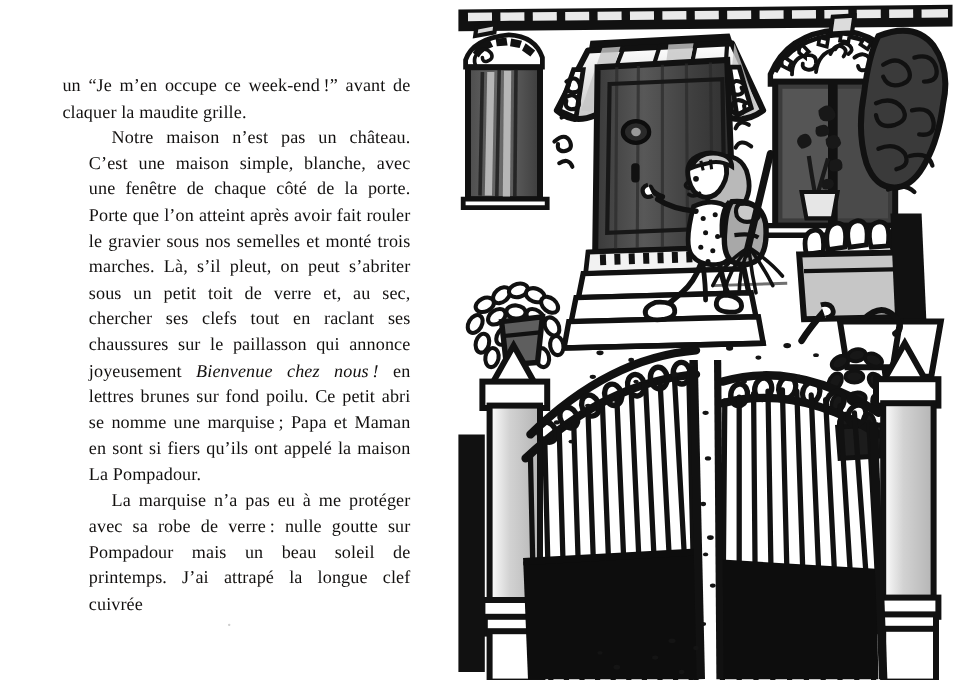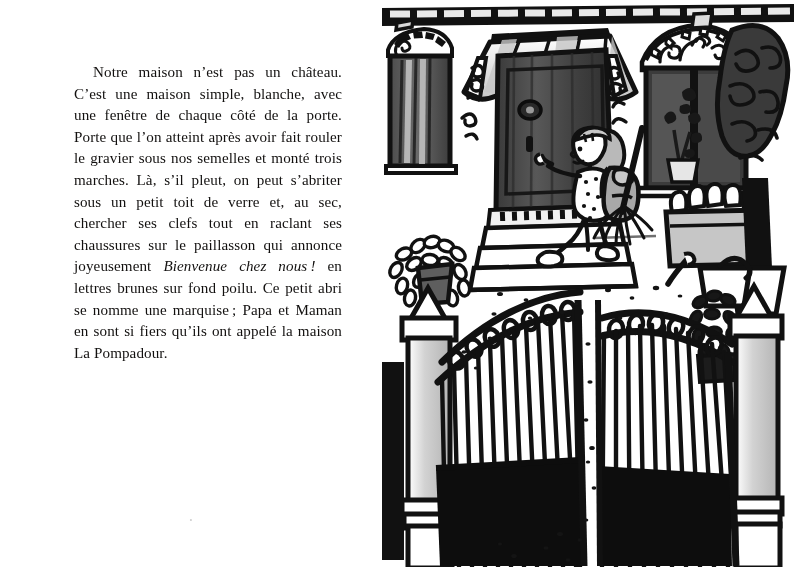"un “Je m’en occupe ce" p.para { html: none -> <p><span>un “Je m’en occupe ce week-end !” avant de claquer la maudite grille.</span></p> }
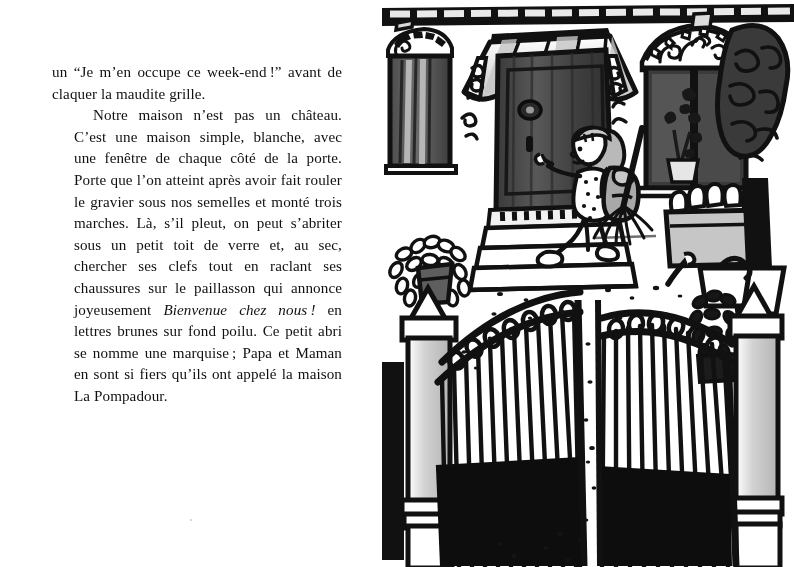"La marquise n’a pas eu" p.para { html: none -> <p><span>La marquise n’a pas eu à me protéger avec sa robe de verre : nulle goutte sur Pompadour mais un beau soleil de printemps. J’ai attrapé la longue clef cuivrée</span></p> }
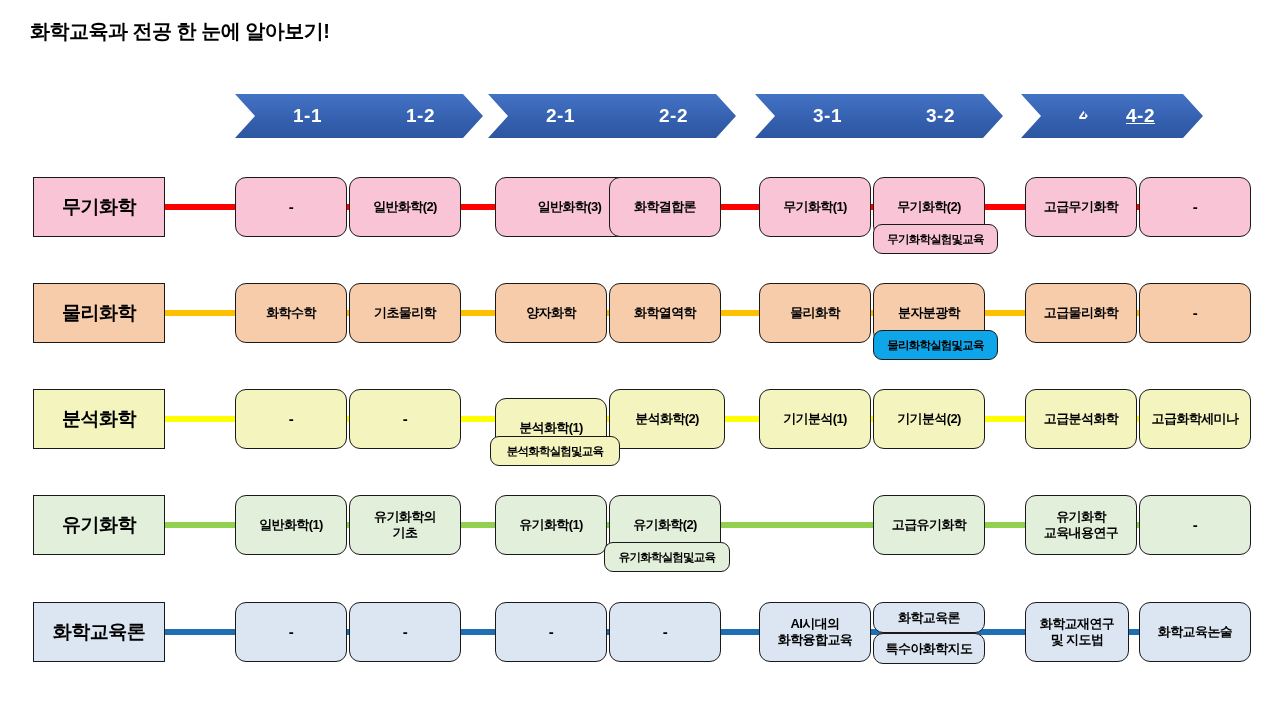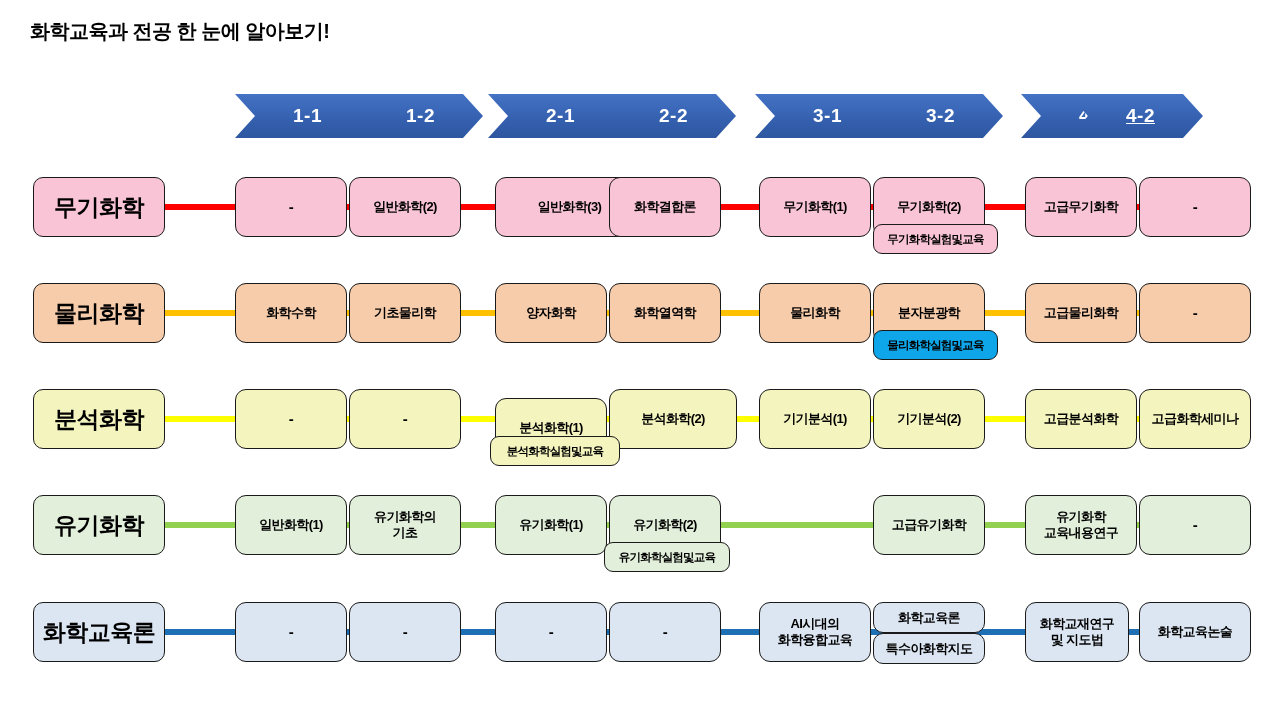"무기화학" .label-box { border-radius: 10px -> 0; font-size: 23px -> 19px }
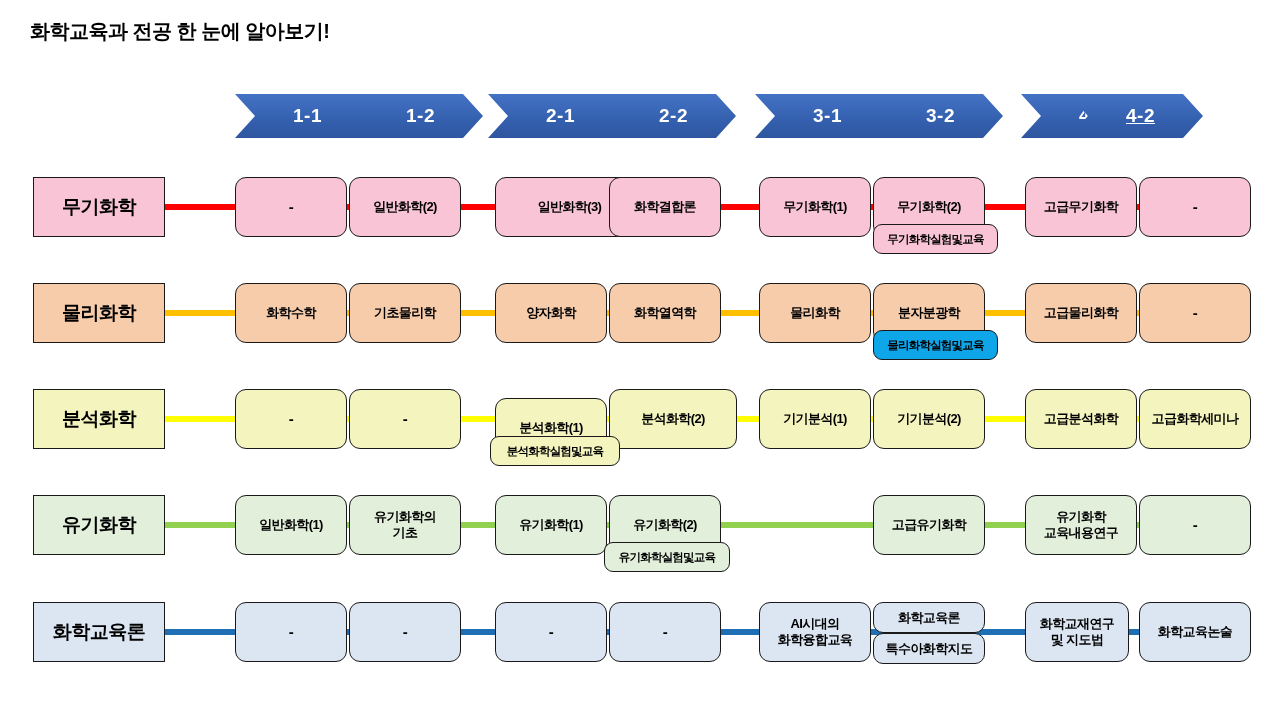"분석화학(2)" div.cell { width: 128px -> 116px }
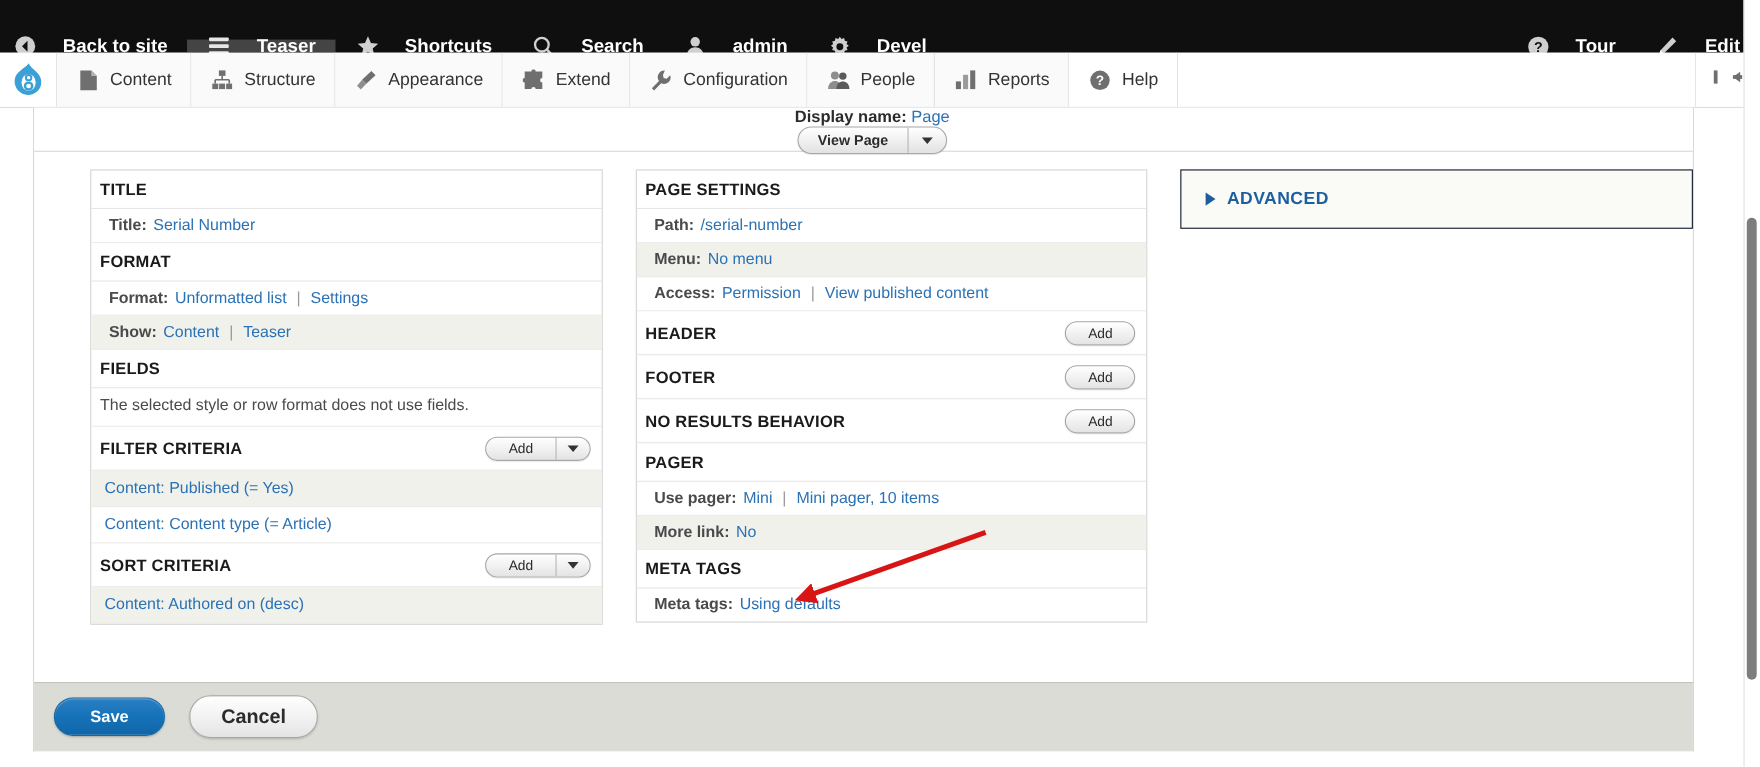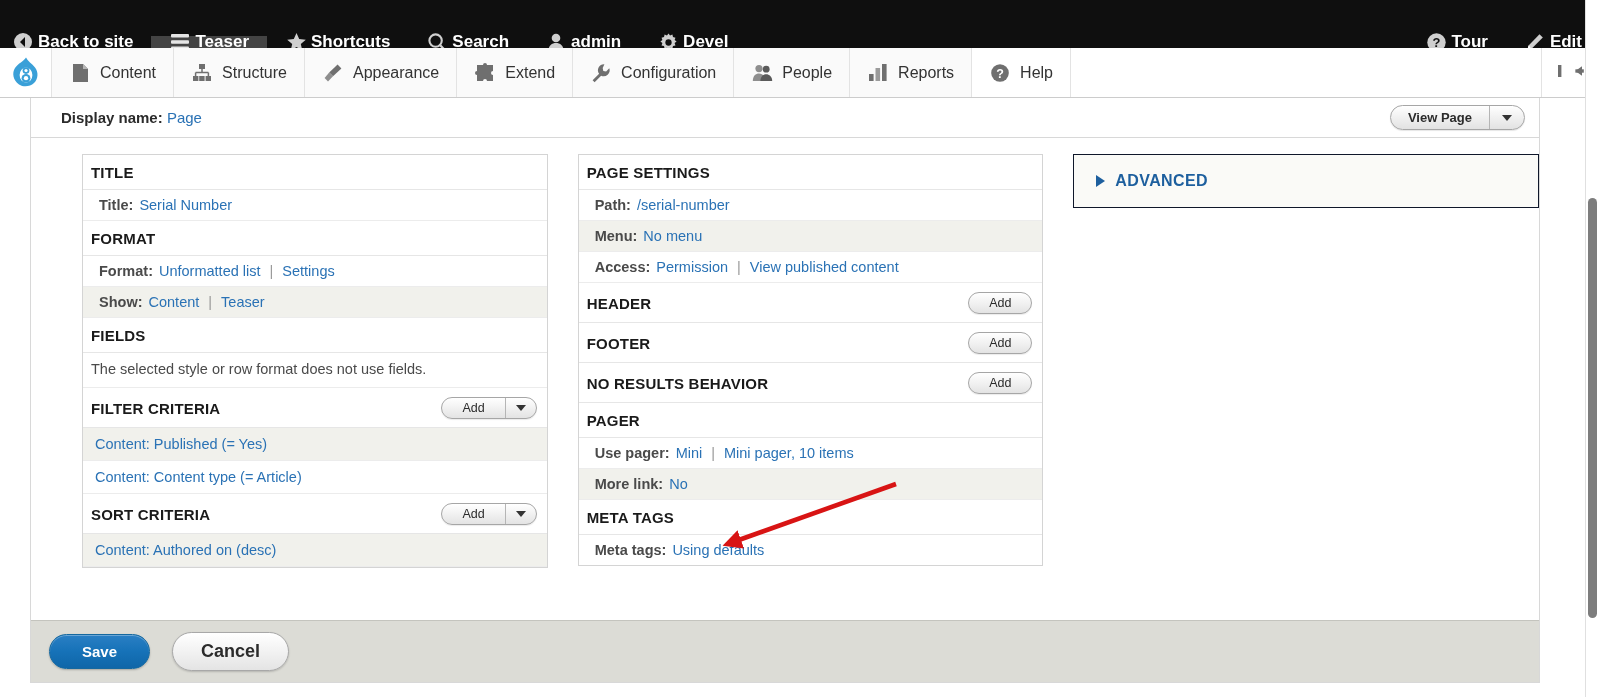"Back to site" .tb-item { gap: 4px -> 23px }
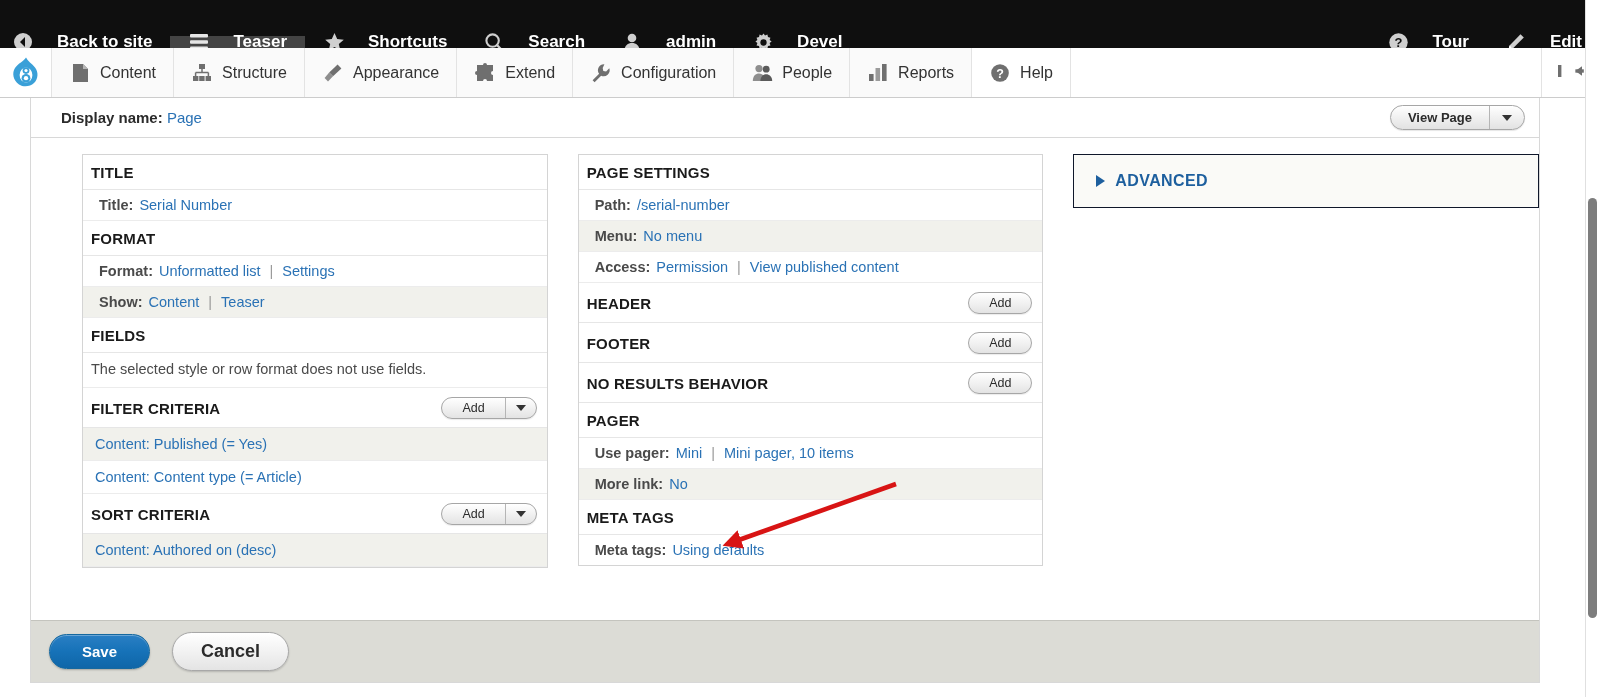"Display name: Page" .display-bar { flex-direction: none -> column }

##########

§ **EXERCISE BRIEF**: Beginning at the line that contains "width: 128px ->", retype each line of the data above through the very last one. Do not retype the pictures.

§ **TASK SOLUTION**:
"분석화학(2)" div.cell { width: 128px -> 116px }
"Back to site" .tb-item { gap: 4px -> 23px }
"Display name: Page" .display-bar { flex-direction: none -> column }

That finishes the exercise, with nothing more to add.